We've been keeping tabs on the best Apple Pencil prices as and when they go live and compiled them all into one handy guide just for you. There are now three different Apple Pencil models to choose from, the 1st and 2nd generations plus the latest budget-friendly Apple Pencil with USB-C charging for note-takers (and not so much for artists). See: This is who the new Apple Pencil is designed for

Whilst Apple itself doesn't discount its Pencils very often, we do still see some great deals on these styluses from other retailers, so it's definitely worth keeping an eye out if you're on the lookout for a cheap Apple Pencil! Apple's retail price for the first generation Pencil is $99/£89, while the second generation Apple Pencil is $129/£139, and the latest Apple Pencil 3 (as we're unofficially calling it) starts at $69/£79. 

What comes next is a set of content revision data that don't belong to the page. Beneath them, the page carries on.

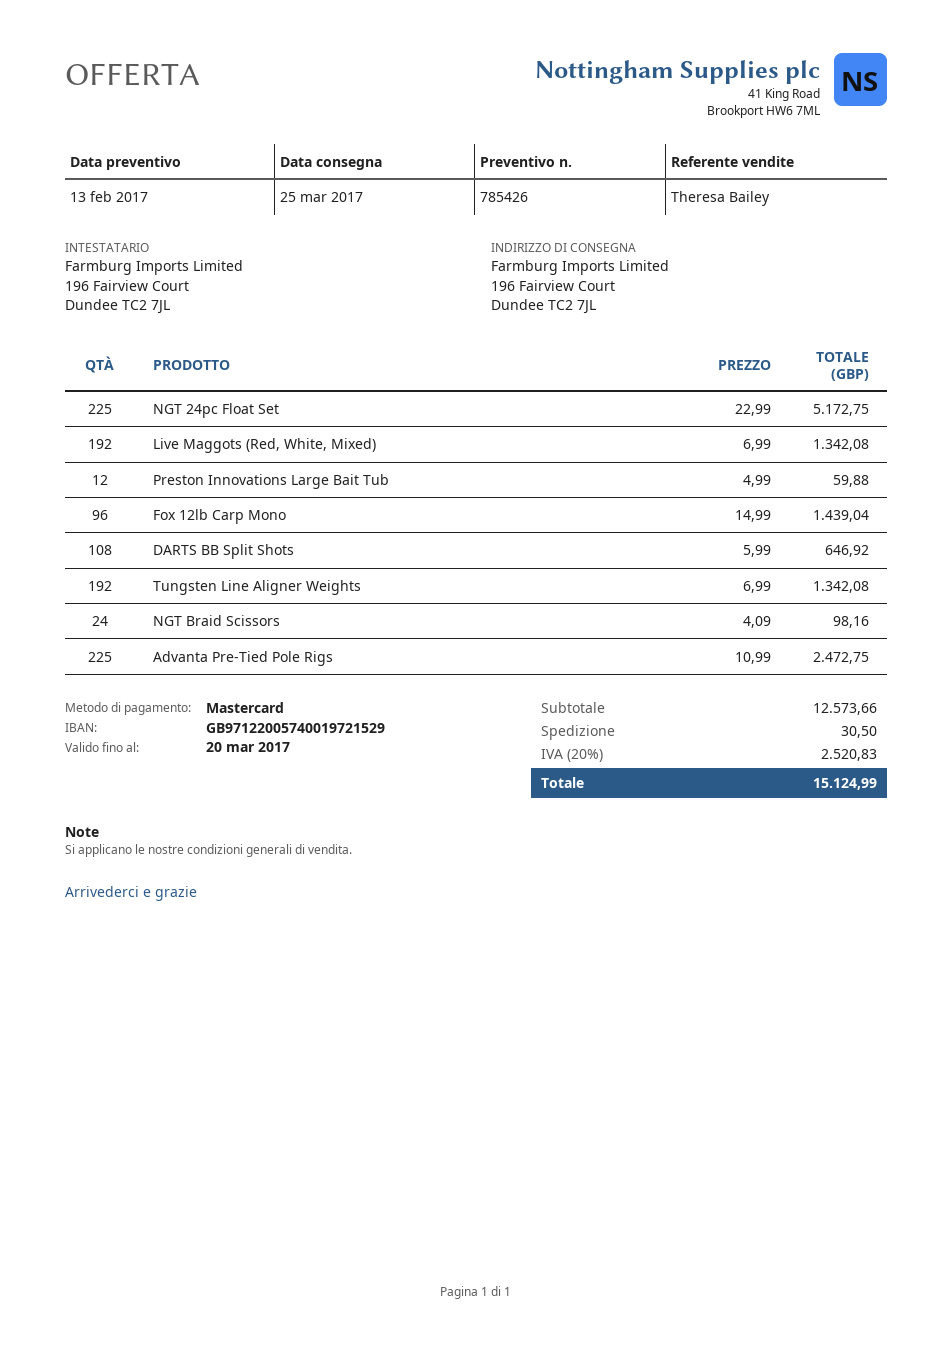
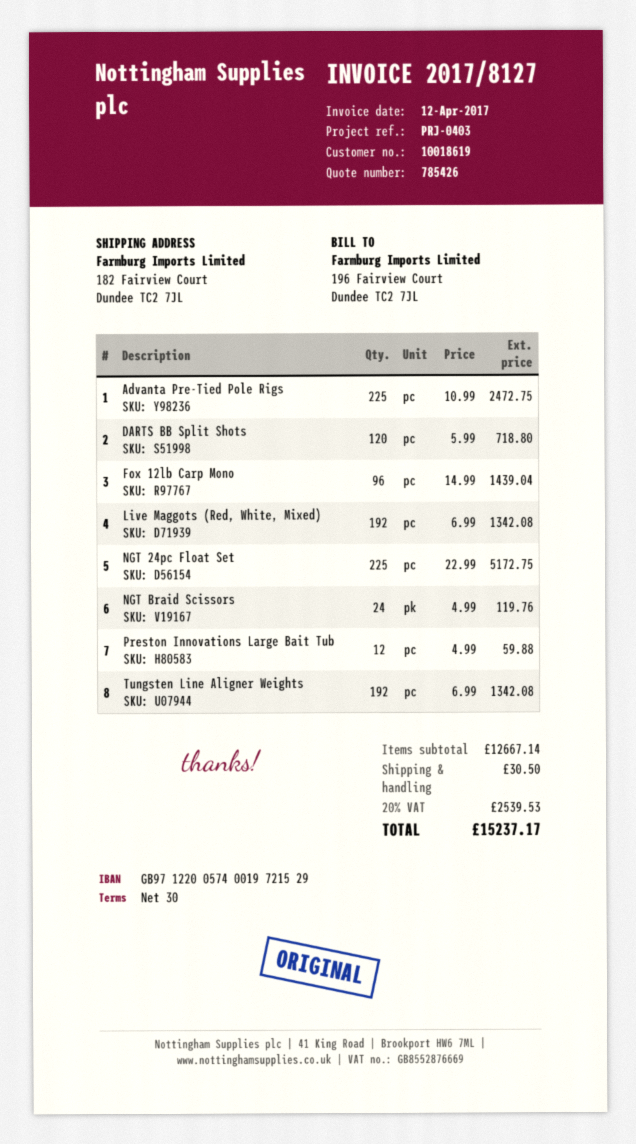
ship to: 196 Fairview Court, Dundee TC2 7JL -> 182 Fairview Court, Dundee TC2 7JL
DARTS BB Split Shots: 108 x 5.99 = 646.92 -> 120 x 5.99 = 718.80
NGT Braid Scissors: 24 x 4.09 = 98.16 -> 24 x 4.99 = 119.76
subtotal: 12573.66 -> 12667.14
tax: 20% = 2520.83 -> 20% = 2539.53
total: 15124.99 -> 15237.17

Discounts on the Apple Pencil are usually only in the region of around $10 / £10 off, but we did see the Apple Pencil 2 drop down to just $99/£84.99 at Amazon last month. Our clever deals widgets below can show you the best prices available in your region right now, so make sure to keep an eye on those. Take a look at our picks of the best Apple Pencil alternatives and the best iPad stylus overall. For more general savings, see our roundup of the latest Apple deals.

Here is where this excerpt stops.